*Directions for this task*:
Omit all pictures. Quote only the lines from the one with "margin-left: 22px ->" through the end of the material below.

*Source data*:
· · · ·
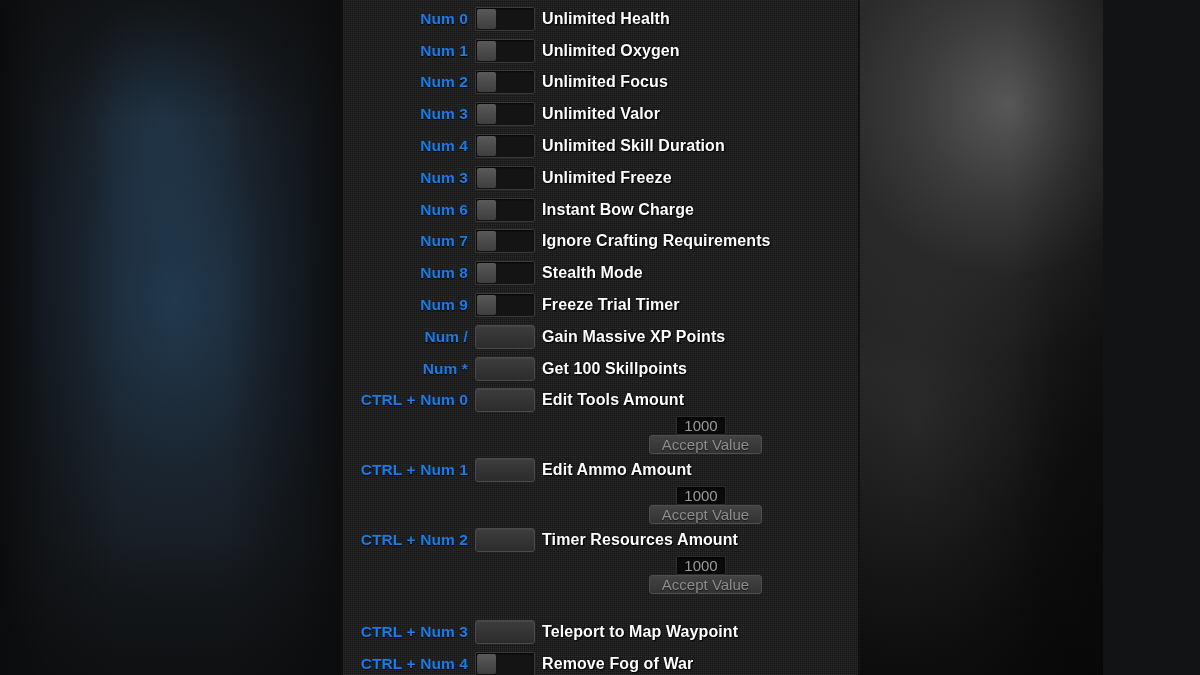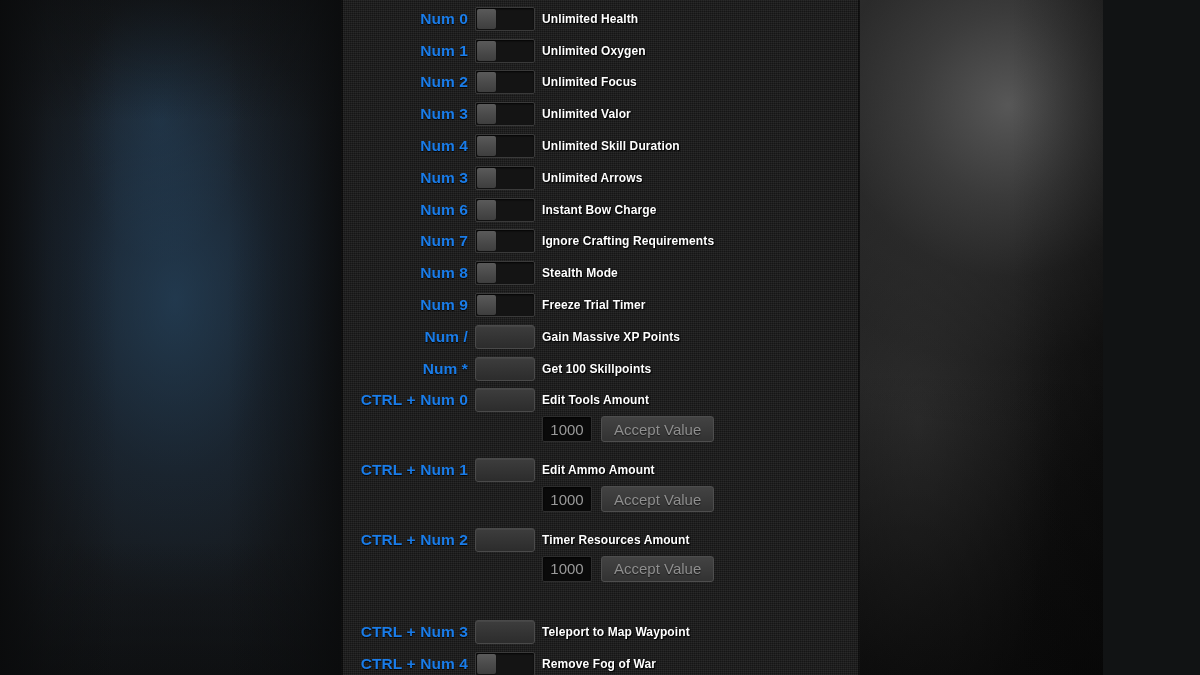"Unlimited Health" .label { font-size: 12px -> 16px }
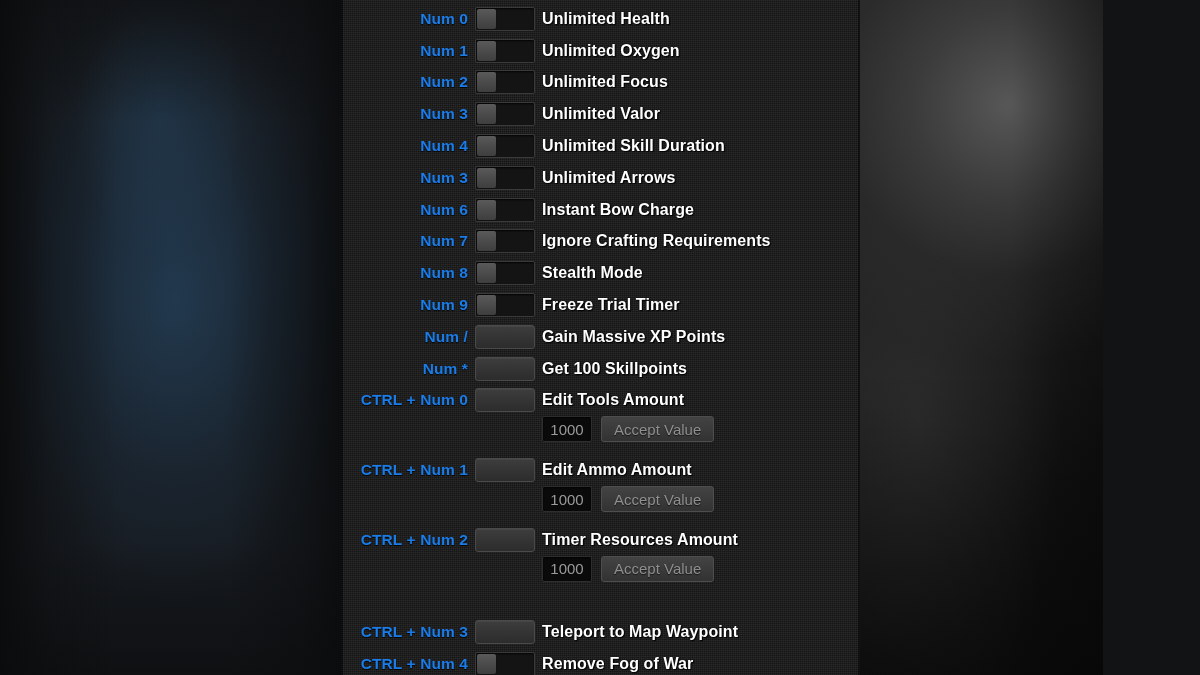"Unlimited Arrows" div.label { text: Arrows -> Freeze }
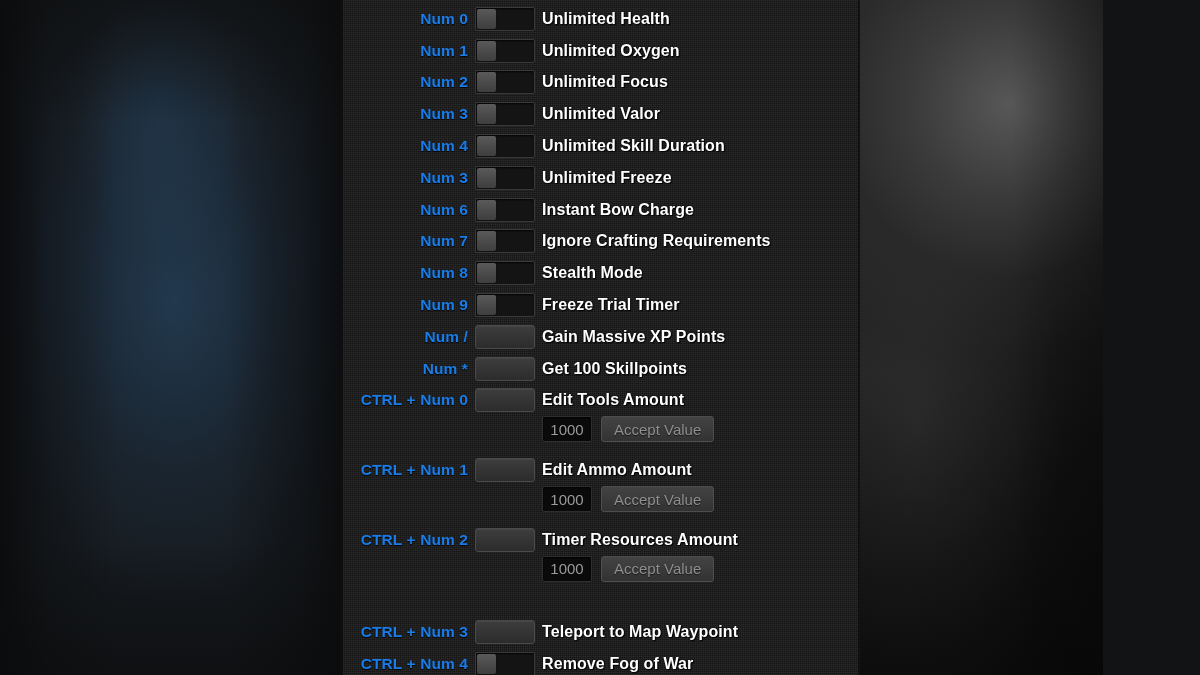"1000" .editrow { align-items: none -> center; flex-direction: none -> column }
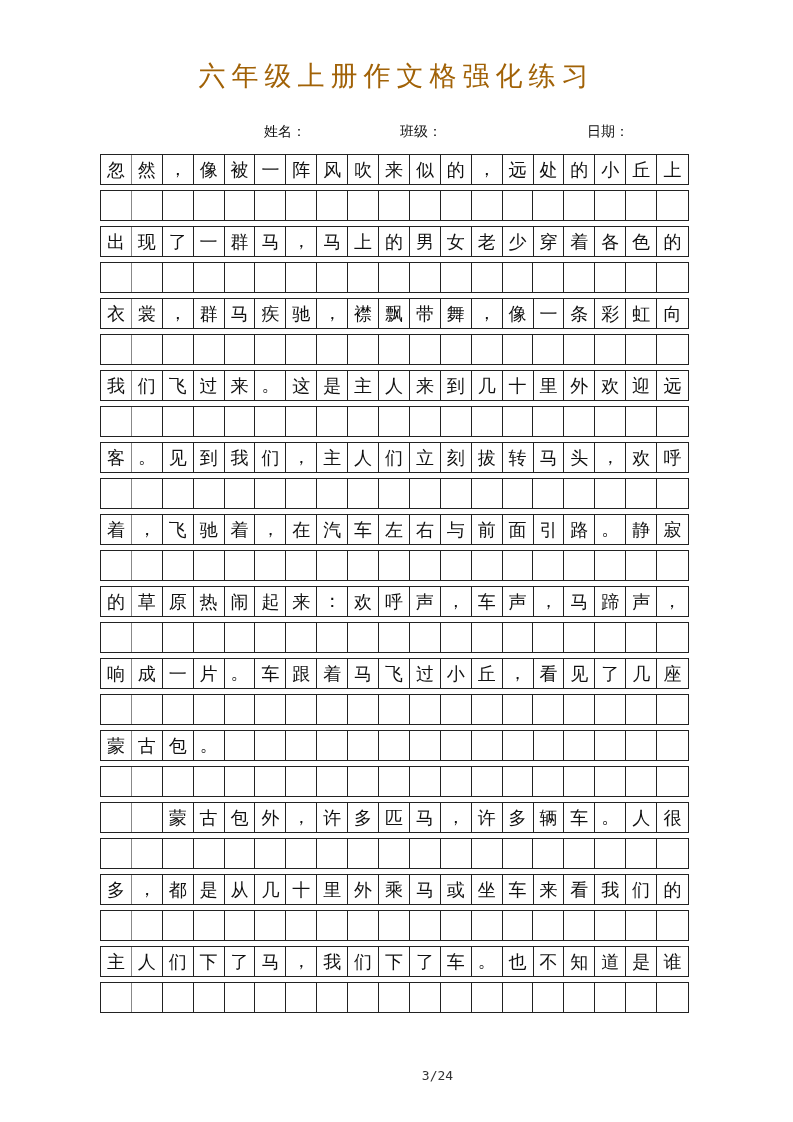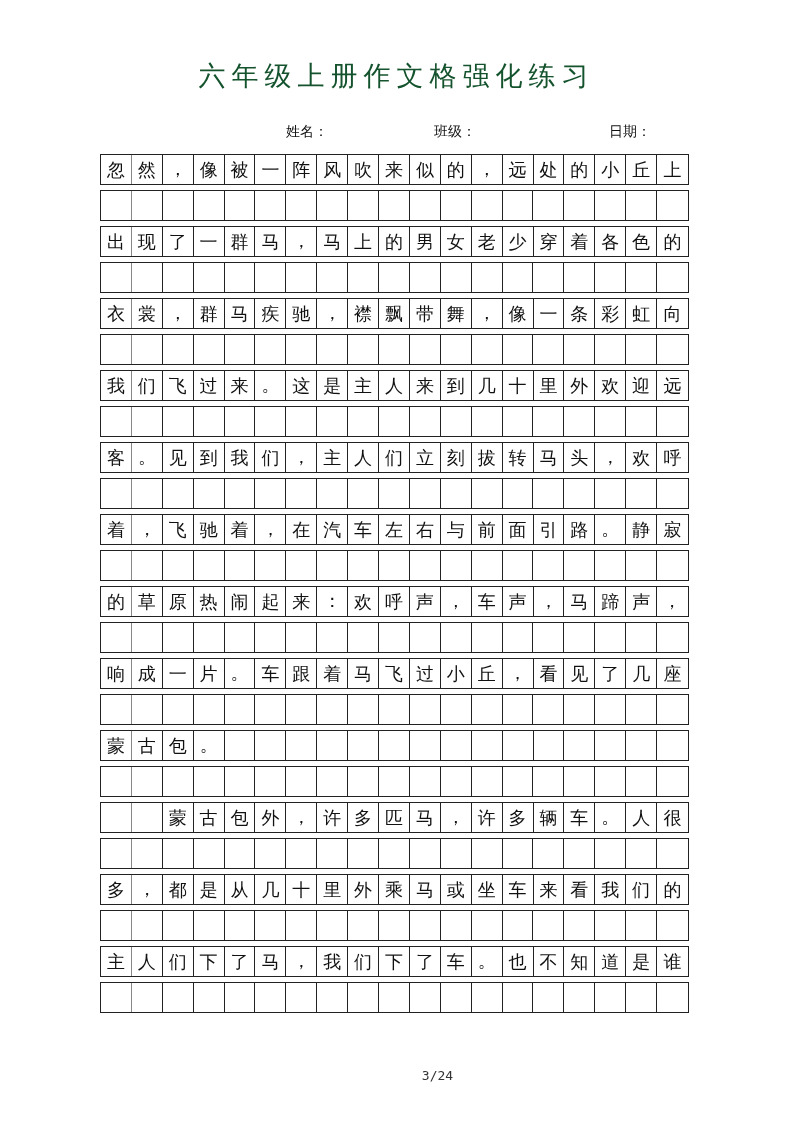"六年级上册作文格强化练习" .title { color: #14532d -> #a16207 }
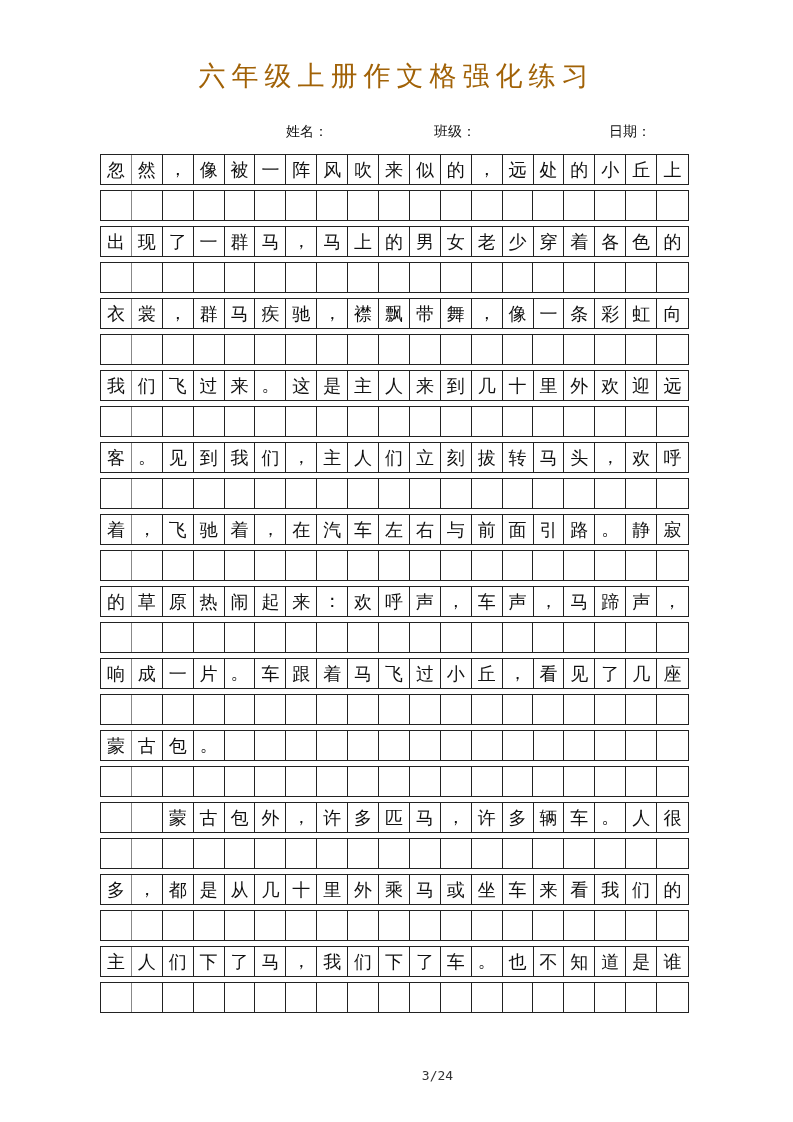"姓名：" .info { margin-left: 22px -> none }
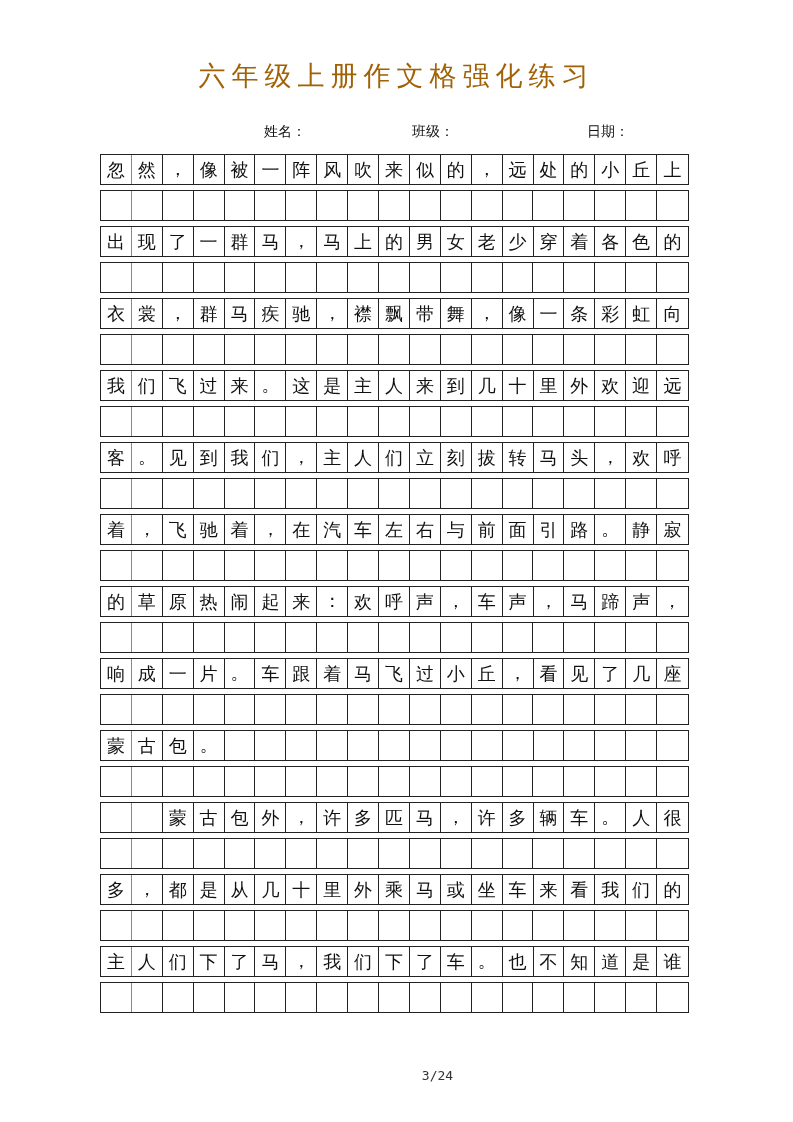"班级：" div.info { left: 412px -> 400px }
· · · ·
*Expected answer*:
"姓名：" .info { margin-left: 22px -> none }
"班级：" div.info { left: 412px -> 400px }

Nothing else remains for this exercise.